• **TASK MATERIAL**
= = =
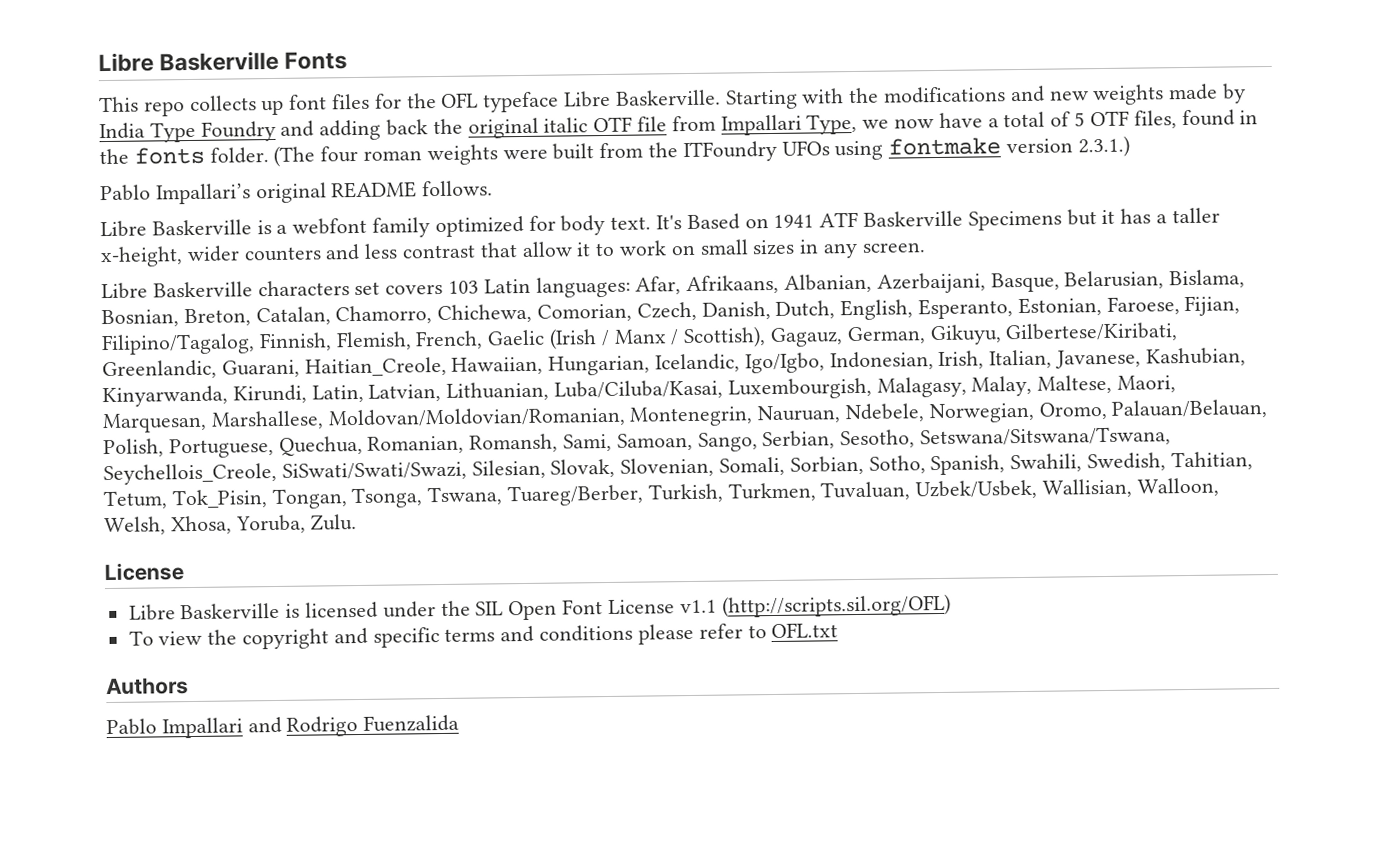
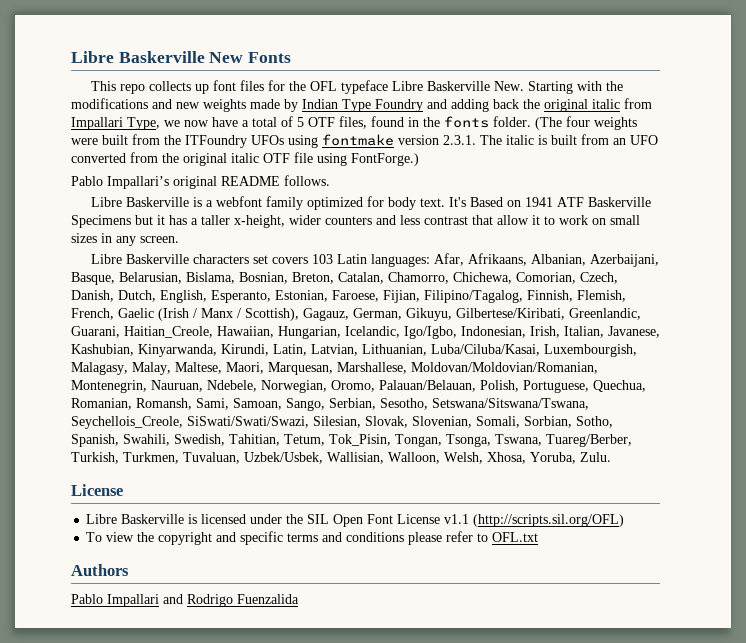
- Libre Baskerville Fonts
+ Libre Baskerville New Fonts
- This repo collects up font files for the OFL typeface Libre Baskerville. Starting with the modifications and new weights made by India Type Foundry and adding back the original italic OTF file from Impallari Type, we now have a total of 5 OTF files, found in the fonts folder.
+ This repo collects up font files for the OFL typeface Libre Baskerville New. Starting with the modifications and new weights made by Indian Type Foundry and adding back the original italic from Impallari Type, we now have a total of 5 OTF files, found in the fonts folder.
- (The four roman weights were built from the ITFoundry UFOs using fontmake version 2.3.1.)
+ (The four weights were built from the ITFoundry UFOs using fontmake version 2.3.1. The italic is built from an UFO converted from the original italic OTF file using FontForge.)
= = =
Among the lines of the material, find those holding the word "using" and return them.

- (The four roman weights were built from the ITFoundry UFOs using fontmake version 2.3.1.)
+ (The four weights were built from the ITFoundry UFOs using fontmake version 2.3.1. The italic is built from an UFO converted from the original italic OTF file using FontForge.)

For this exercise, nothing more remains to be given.